Your instructions:
Could you please write out the data shown below, exactly and in full?

Supplied material:
====================
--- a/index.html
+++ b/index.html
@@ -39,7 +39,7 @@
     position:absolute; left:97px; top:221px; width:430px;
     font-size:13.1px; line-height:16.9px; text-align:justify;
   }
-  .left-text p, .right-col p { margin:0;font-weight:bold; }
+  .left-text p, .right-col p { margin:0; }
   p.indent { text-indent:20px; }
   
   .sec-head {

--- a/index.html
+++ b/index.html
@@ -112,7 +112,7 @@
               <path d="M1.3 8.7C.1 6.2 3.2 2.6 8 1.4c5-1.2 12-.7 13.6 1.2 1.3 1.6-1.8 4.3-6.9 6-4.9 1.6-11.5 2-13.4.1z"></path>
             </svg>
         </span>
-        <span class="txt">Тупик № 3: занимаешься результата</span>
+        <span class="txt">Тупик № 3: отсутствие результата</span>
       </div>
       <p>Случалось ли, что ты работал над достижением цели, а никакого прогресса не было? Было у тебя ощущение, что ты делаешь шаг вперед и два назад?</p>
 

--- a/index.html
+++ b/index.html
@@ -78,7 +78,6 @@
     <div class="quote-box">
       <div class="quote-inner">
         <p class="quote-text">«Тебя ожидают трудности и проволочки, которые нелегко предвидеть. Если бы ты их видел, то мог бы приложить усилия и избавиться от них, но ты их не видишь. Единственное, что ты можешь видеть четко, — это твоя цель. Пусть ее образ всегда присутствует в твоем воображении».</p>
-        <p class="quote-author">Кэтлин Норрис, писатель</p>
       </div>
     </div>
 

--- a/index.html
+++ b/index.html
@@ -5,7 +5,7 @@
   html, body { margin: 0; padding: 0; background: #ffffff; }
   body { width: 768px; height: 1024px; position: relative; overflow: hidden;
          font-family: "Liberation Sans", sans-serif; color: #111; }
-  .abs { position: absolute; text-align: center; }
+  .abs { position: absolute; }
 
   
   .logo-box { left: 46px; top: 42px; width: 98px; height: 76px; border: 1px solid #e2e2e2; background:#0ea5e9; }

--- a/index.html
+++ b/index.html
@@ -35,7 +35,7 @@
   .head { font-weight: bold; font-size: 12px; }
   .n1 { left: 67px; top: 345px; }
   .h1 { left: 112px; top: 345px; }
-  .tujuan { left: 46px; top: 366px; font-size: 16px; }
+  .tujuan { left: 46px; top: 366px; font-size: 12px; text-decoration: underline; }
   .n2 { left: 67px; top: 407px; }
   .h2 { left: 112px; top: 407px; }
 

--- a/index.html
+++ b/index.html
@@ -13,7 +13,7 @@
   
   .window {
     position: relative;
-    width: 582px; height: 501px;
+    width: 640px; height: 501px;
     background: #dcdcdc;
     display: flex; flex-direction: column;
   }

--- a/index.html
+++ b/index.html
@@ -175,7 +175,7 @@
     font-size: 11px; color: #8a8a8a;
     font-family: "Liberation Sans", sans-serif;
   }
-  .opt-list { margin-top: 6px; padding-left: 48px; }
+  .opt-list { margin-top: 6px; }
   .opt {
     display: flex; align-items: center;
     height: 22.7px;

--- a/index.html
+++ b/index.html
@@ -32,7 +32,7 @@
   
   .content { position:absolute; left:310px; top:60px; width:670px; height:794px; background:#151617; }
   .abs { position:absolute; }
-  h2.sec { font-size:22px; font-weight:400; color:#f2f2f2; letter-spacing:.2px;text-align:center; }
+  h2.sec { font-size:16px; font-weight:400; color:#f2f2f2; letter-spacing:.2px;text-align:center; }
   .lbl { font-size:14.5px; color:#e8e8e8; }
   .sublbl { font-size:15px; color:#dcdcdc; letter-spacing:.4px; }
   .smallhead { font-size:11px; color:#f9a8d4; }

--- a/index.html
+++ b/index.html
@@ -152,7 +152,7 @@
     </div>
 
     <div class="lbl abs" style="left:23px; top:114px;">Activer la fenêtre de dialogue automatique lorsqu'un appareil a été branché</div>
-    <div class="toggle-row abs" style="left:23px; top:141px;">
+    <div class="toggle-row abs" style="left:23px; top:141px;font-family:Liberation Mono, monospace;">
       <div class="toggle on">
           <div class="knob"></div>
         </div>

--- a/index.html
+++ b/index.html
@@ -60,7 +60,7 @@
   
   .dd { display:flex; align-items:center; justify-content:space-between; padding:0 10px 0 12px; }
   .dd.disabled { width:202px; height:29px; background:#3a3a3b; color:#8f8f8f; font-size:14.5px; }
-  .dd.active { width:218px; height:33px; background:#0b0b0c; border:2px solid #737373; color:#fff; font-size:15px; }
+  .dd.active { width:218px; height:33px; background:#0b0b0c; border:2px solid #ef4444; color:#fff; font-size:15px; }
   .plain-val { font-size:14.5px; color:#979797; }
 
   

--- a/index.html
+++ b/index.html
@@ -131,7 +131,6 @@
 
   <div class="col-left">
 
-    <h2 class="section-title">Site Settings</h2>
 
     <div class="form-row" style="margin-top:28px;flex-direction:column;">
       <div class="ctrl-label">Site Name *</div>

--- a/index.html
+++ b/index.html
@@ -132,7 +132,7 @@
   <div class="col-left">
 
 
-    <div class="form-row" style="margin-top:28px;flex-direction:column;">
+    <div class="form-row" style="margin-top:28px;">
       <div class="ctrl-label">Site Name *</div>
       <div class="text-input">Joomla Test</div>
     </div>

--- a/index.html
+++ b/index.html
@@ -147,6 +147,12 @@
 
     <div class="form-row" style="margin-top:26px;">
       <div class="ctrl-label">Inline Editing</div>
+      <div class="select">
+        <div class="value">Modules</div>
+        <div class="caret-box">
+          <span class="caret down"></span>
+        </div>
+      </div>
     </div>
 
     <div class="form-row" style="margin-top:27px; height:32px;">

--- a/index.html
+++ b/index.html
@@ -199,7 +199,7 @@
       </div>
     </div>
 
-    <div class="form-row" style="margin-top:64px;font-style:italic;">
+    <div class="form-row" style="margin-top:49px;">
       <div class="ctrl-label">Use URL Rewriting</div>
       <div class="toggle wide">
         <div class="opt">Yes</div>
====================
Task response:
--- a/index.html
+++ b/index.html
@@ -39,7 +39,7 @@
     position:absolute; left:97px; top:221px; width:430px;
     font-size:13.1px; line-height:16.9px; text-align:justify;
   }
-  .left-text p, .right-col p { margin:0;font-weight:bold; }
+  .left-text p, .right-col p { margin:0; }
   p.indent { text-indent:20px; }
   
   .sec-head {

--- a/index.html
+++ b/index.html
@@ -112,7 +112,7 @@
               <path d="M1.3 8.7C.1 6.2 3.2 2.6 8 1.4c5-1.2 12-.7 13.6 1.2 1.3 1.6-1.8 4.3-6.9 6-4.9 1.6-11.5 2-13.4.1z"></path>
             </svg>
         </span>
-        <span class="txt">Тупик № 3: занимаешься результата</span>
+        <span class="txt">Тупик № 3: отсутствие результата</span>
       </div>
       <p>Случалось ли, что ты работал над достижением цели, а никакого прогресса не было? Было у тебя ощущение, что ты делаешь шаг вперед и два назад?</p>
 

--- a/index.html
+++ b/index.html
@@ -78,7 +78,6 @@
     <div class="quote-box">
       <div class="quote-inner">
         <p class="quote-text">«Тебя ожидают трудности и проволочки, которые нелегко предвидеть. Если бы ты их видел, то мог бы приложить усилия и избавиться от них, но ты их не видишь. Единственное, что ты можешь видеть четко, — это твоя цель. Пусть ее образ всегда присутствует в твоем воображении».</p>
-        <p class="quote-author">Кэтлин Норрис, писатель</p>
       </div>
     </div>
 

--- a/index.html
+++ b/index.html
@@ -5,7 +5,7 @@
   html, body { margin: 0; padding: 0; background: #ffffff; }
   body { width: 768px; height: 1024px; position: relative; overflow: hidden;
          font-family: "Liberation Sans", sans-serif; color: #111; }
-  .abs { position: absolute; text-align: center; }
+  .abs { position: absolute; }
 
   
   .logo-box { left: 46px; top: 42px; width: 98px; height: 76px; border: 1px solid #e2e2e2; background:#0ea5e9; }

--- a/index.html
+++ b/index.html
@@ -35,7 +35,7 @@
   .head { font-weight: bold; font-size: 12px; }
   .n1 { left: 67px; top: 345px; }
   .h1 { left: 112px; top: 345px; }
-  .tujuan { left: 46px; top: 366px; font-size: 16px; }
+  .tujuan { left: 46px; top: 366px; font-size: 12px; text-decoration: underline; }
   .n2 { left: 67px; top: 407px; }
   .h2 { left: 112px; top: 407px; }
 

--- a/index.html
+++ b/index.html
@@ -13,7 +13,7 @@
   
   .window {
     position: relative;
-    width: 582px; height: 501px;
+    width: 640px; height: 501px;
     background: #dcdcdc;
     display: flex; flex-direction: column;
   }

--- a/index.html
+++ b/index.html
@@ -175,7 +175,7 @@
     font-size: 11px; color: #8a8a8a;
     font-family: "Liberation Sans", sans-serif;
   }
-  .opt-list { margin-top: 6px; padding-left: 48px; }
+  .opt-list { margin-top: 6px; }
   .opt {
     display: flex; align-items: center;
     height: 22.7px;

--- a/index.html
+++ b/index.html
@@ -32,7 +32,7 @@
   
   .content { position:absolute; left:310px; top:60px; width:670px; height:794px; background:#151617; }
   .abs { position:absolute; }
-  h2.sec { font-size:22px; font-weight:400; color:#f2f2f2; letter-spacing:.2px;text-align:center; }
+  h2.sec { font-size:16px; font-weight:400; color:#f2f2f2; letter-spacing:.2px;text-align:center; }
   .lbl { font-size:14.5px; color:#e8e8e8; }
   .sublbl { font-size:15px; color:#dcdcdc; letter-spacing:.4px; }
   .smallhead { font-size:11px; color:#f9a8d4; }

--- a/index.html
+++ b/index.html
@@ -152,7 +152,7 @@
     </div>
 
     <div class="lbl abs" style="left:23px; top:114px;">Activer la fenêtre de dialogue automatique lorsqu'un appareil a été branché</div>
-    <div class="toggle-row abs" style="left:23px; top:141px;">
+    <div class="toggle-row abs" style="left:23px; top:141px;font-family:Liberation Mono, monospace;">
       <div class="toggle on">
           <div class="knob"></div>
         </div>

--- a/index.html
+++ b/index.html
@@ -60,7 +60,7 @@
   
   .dd { display:flex; align-items:center; justify-content:space-between; padding:0 10px 0 12px; }
   .dd.disabled { width:202px; height:29px; background:#3a3a3b; color:#8f8f8f; font-size:14.5px; }
-  .dd.active { width:218px; height:33px; background:#0b0b0c; border:2px solid #737373; color:#fff; font-size:15px; }
+  .dd.active { width:218px; height:33px; background:#0b0b0c; border:2px solid #ef4444; color:#fff; font-size:15px; }
   .plain-val { font-size:14.5px; color:#979797; }
 
   

--- a/index.html
+++ b/index.html
@@ -131,7 +131,6 @@
 
   <div class="col-left">
 
-    <h2 class="section-title">Site Settings</h2>
 
     <div class="form-row" style="margin-top:28px;flex-direction:column;">
       <div class="ctrl-label">Site Name *</div>

--- a/index.html
+++ b/index.html
@@ -132,7 +132,7 @@
   <div class="col-left">
 
 
-    <div class="form-row" style="margin-top:28px;flex-direction:column;">
+    <div class="form-row" style="margin-top:28px;">
       <div class="ctrl-label">Site Name *</div>
       <div class="text-input">Joomla Test</div>
     </div>

--- a/index.html
+++ b/index.html
@@ -147,6 +147,12 @@
 
     <div class="form-row" style="margin-top:26px;">
       <div class="ctrl-label">Inline Editing</div>
+      <div class="select">
+        <div class="value">Modules</div>
+        <div class="caret-box">
+          <span class="caret down"></span>
+        </div>
+      </div>
     </div>
 
     <div class="form-row" style="margin-top:27px; height:32px;">

--- a/index.html
+++ b/index.html
@@ -199,7 +199,7 @@
       </div>
     </div>
 
-    <div class="form-row" style="margin-top:64px;font-style:italic;">
+    <div class="form-row" style="margin-top:49px;">
       <div class="ctrl-label">Use URL Rewriting</div>
       <div class="toggle wide">
         <div class="opt">Yes</div>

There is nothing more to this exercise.